What you are asked to do:
Quote the entries below from the line with "shipping: 3.00 -> 94.60" through the line with "total: 35528.71 -> 36812.06", both ends included, and only those lines.

Given data:
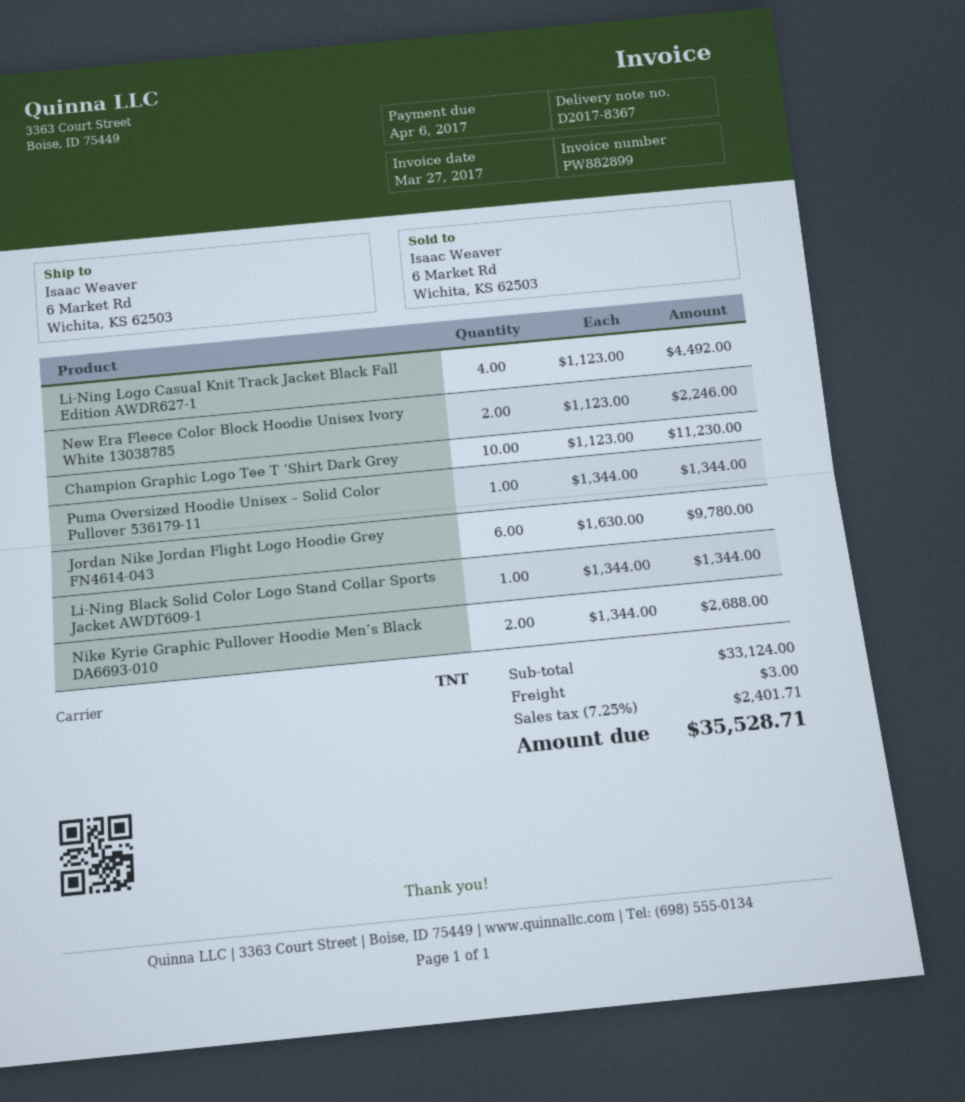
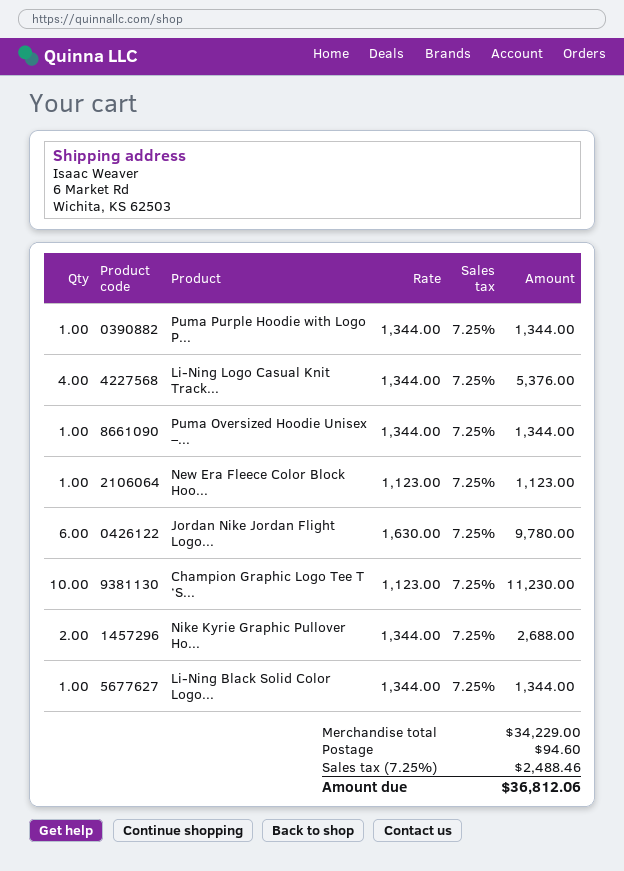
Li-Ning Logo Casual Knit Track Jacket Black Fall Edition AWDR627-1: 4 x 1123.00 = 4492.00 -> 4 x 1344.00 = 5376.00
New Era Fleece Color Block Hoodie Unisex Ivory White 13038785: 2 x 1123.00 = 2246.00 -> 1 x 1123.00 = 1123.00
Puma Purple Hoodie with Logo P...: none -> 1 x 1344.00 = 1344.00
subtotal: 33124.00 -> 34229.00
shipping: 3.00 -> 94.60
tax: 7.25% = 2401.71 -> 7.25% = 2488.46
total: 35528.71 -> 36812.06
* * *
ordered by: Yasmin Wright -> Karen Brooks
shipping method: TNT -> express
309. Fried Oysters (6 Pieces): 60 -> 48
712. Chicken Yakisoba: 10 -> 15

Task response:
shipping: 3.00 -> 94.60
tax: 7.25% = 2401.71 -> 7.25% = 2488.46
total: 35528.71 -> 36812.06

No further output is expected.